California v. Federal Energy Regulatory Commission

PETITIONER: California
RESPONDENT: Federal Energy Regulatory Commission
LOCATION: Cumberland County Central Booking

DOCKET NO.: 89-333
DECIDED BY: Rehnquist Court (1988-1990)
LOWER COURT: United States Court of Appeals for the Ninth Circuit

CITATION: 495 US 490 (1990)
ARGUED: Mar 20, 1990
DECIDED: May 21, 1990

ADVOCATES:
Roderick Eugene Walston - on behalf of the Petitioner
Sternen L. Nightingale - on behalf of the Respondents

Facts of the case

Question

Media for California v. Federal Energy Regulatory Commission

Audio Transcription for Oral Argument - March 20, 1990 in California v. Federal Energy Regulatory Commission

William H. Rehnquist:

We'll hear argument next in Number 89-333, California v. Federal Energy Regulatory Commission.

Mr. Walston.

Roderick Eugene Walston:

Mr. Chief Justice, and may it please the Court:

The question presented in this case is whether state water laws apply to hydropower projects that are licensed by the Federal Energy Regulatory Commission, or FERC, as it is commonly known.

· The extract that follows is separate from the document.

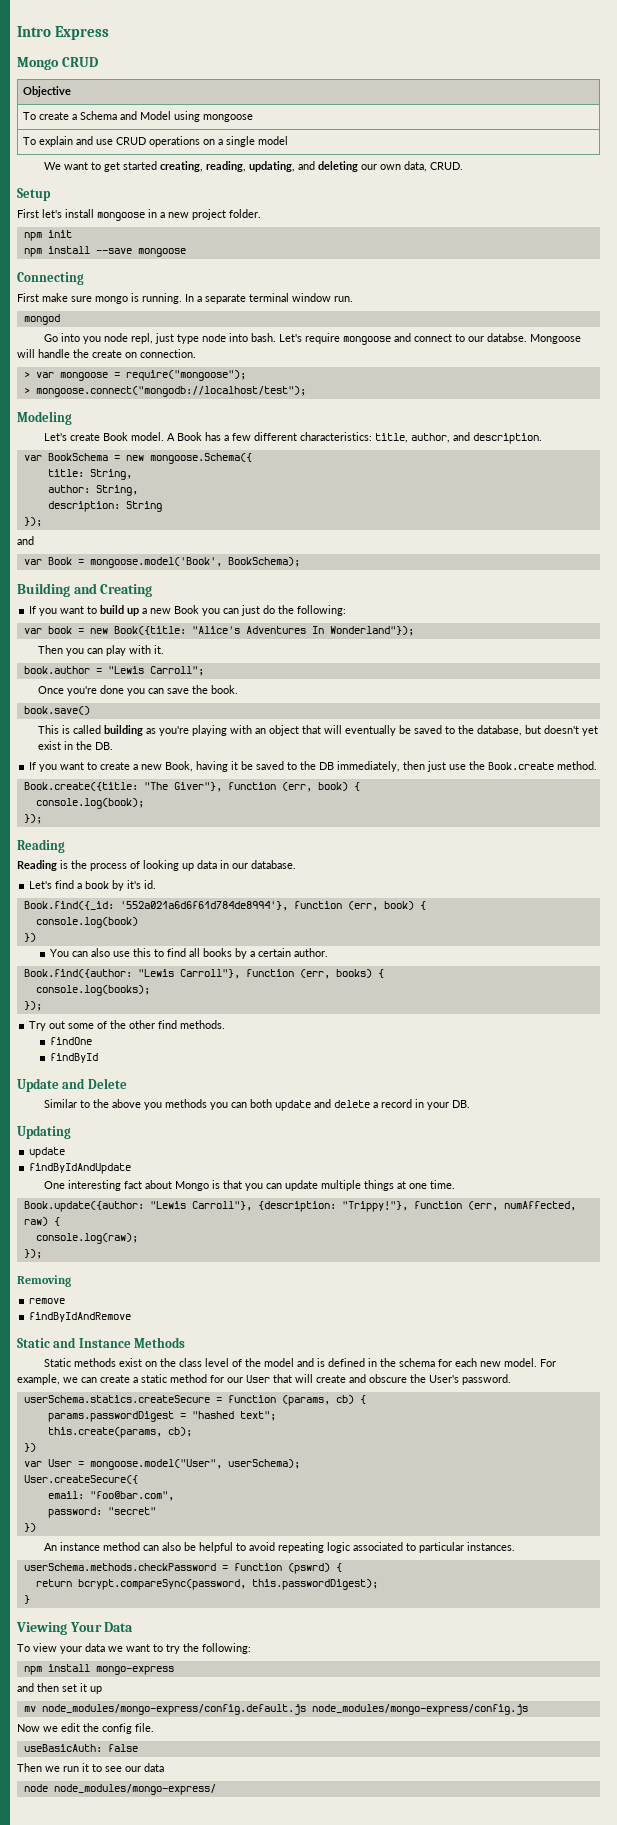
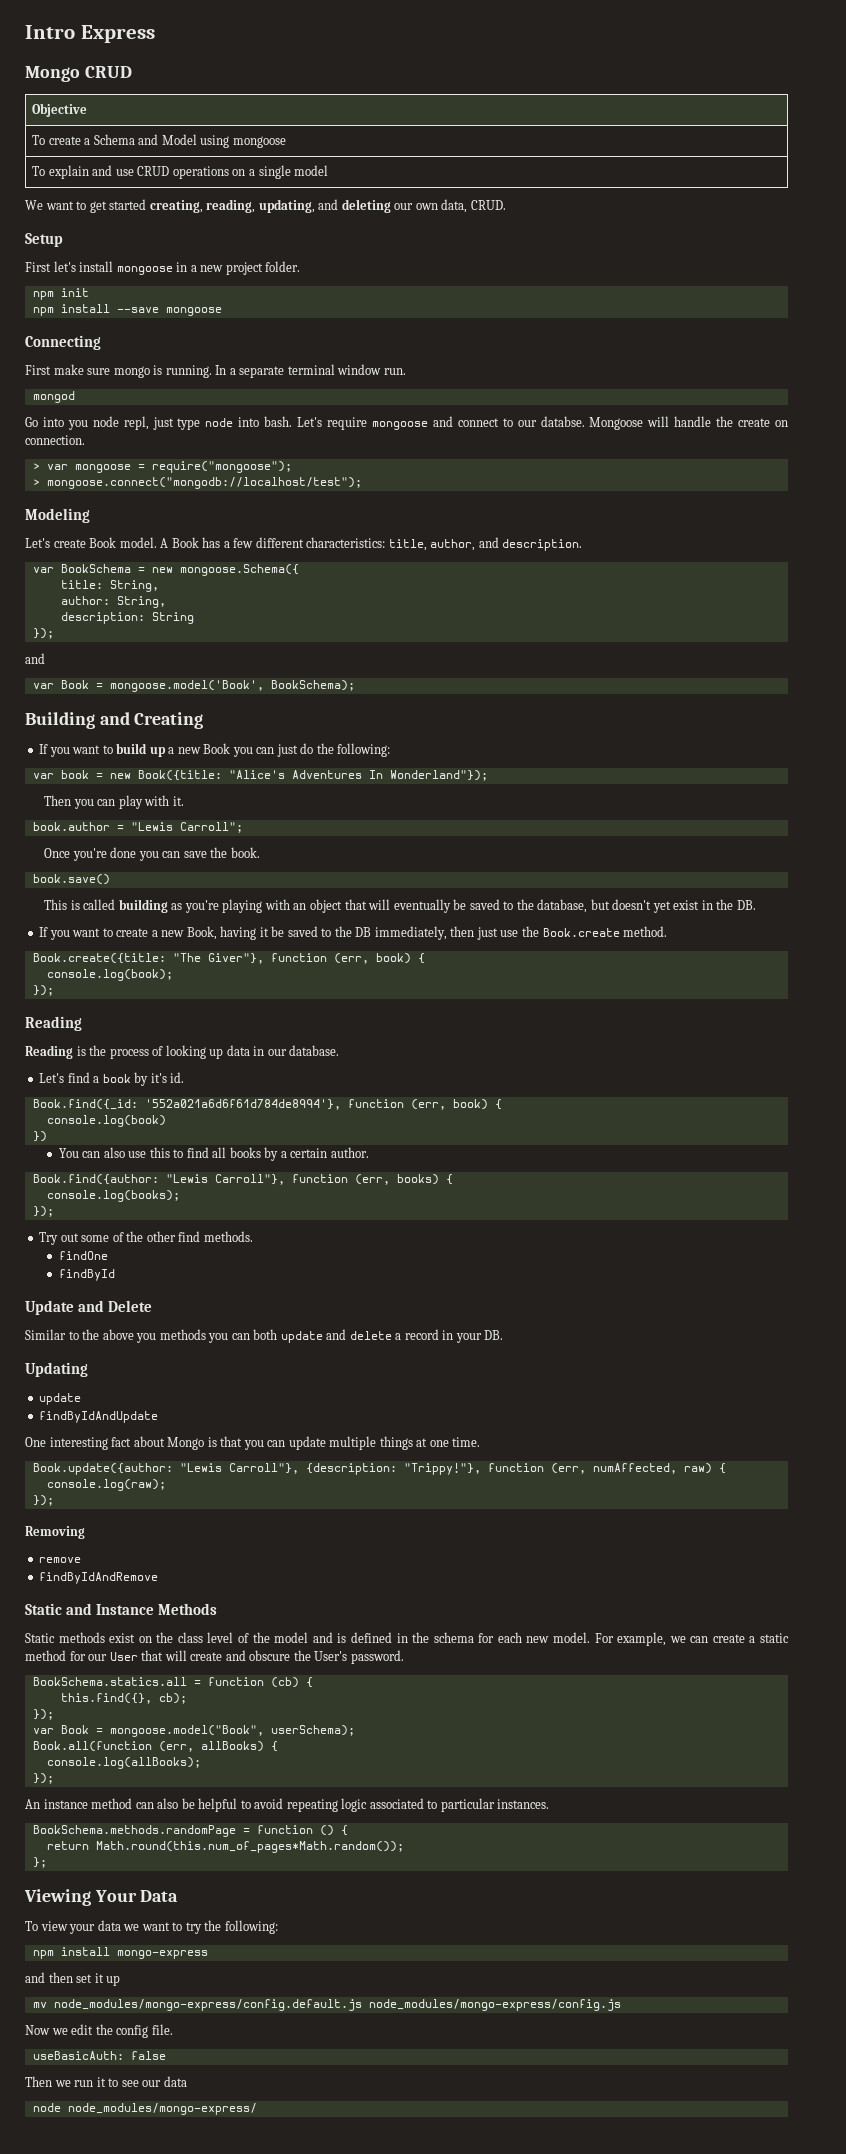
[23,1395,366,1406] [47,1411,276,1422] [47,1427,162,1438] userSchema.statics.createSecure = function (params, cb) { // params.passwordDigest = "hashed text"; // this.create(params, -> [32,1677,313,1688] [60,1693,152,1704] BookSchema.statics.all = function (cb) { // this.find({},
[23,1443,36,1452] [23,1459,300,1470] [23,1475,138,1484] [47,1491,174,1501] [47,1507,156,1518] [23,1523,36,1532] }) // var User = mongoose.model("User", userSchema); // User.createSecure({ // email: "foo@bar.com", // password: "secret" // }) -> [32,1709,54,1720] [32,1725,355,1737] [32,1741,278,1752] [46,1757,201,1769] [32,1773,54,1784] }); // var Book = mongoose.model("Book", userSchema); // Book.all(function (err, allBooks) { // console.log(allBooks); // });
[23,1563,330,1574] userSchema.methods.checkPassword = function (pswrd) -> [32,1825,334,1837] BookSchema.methods.randomPage = function ()
[77,1579,378,1590] [23,1595,30,1604] bcrypt.compareSync(password, this.passwordDigest); // } -> [95,1841,404,1853] [32,1857,47,1868] Math.round(this.num_of_pages*Math.random()); // };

The case involves a dispute between California and FERC over minimum flows for the Rock Creek project out in California.

California has established higher flow requirements for the project than those imposed by FERC.

FERC makes the argument in this case that the Federal Power Act completely preempts state flow requirements.

California argues that Section 27 of the Federal Power Act authorizes the state to set its own flow requirements.

California's position in this case, I might add, is supported literally by all 49 sister states.

Section 27 provides on its face that the Federal Power Act does not interfere with state laws relating to control, appropriation, use or distribution of water used in irrigation or for municipal or other uses, or any vested right acquired therein.

California's flow requirements in this case relate to control, appropriation and use of water for other uses, mainly in-stream uses and also hydropower uses.

Indeed, under California law, in-stream fish flows are specifically defined as a beneficial use of water.

And therefore, Section 27 literally encompasses the California flow requirements in this case.

The legislative history we believe makes especially clear that Congress intended to defer to the states preeminent water rights authority and to preserve the state's existing traditional water right laws.

Congress indeed has traditionally deferred the state's water laws, and in passing the Federal Power Act, and particular Section 27, Congress intended to continue the same tradition of deference that has been followed in the past.

And that legislative history indicates that Congress specifically intended for hydropower projects to comply with state water laws to the same extent that other persons must comply.

Congressman Doremus stated during their legislative debates,

"Water power companies organized under this act will be obliged to be obliged to operate under state law. "

Congressman Mondell stated that the bill disclaims any intent to take over control of water from the states.

No congressman during the legislative debates offered any different interpretation of Section 27 or suggested that the hydropower projects are not required to comply with state water laws.

Byron R. White:

Well, literally I take it you would say then that the state would have the authority... the authority to require a license from the state.

Roderick Eugene Walston:

Yes, that is correct.

And our position is that--

Byron R. White:

Even though it's licensed by the--

Roderick Eugene Walston:

--By the... by FERC under the Federal Power Act.

Yes, that is correct.

The scheme established by Congress is this.

Section 4 of the Act authorizes FERC to issue licenses for hydropower projects and requires those hydropower projects to comply with FERC-imposed terms and conditions.

Sandra Day O'Connor:

--Well, Mr. Claps, what's... what has been happening as a practical matter in the years since the First Iowa decision?

Have any states been requiring licenses of these hydroelectric projects that are authorized by the Federal government?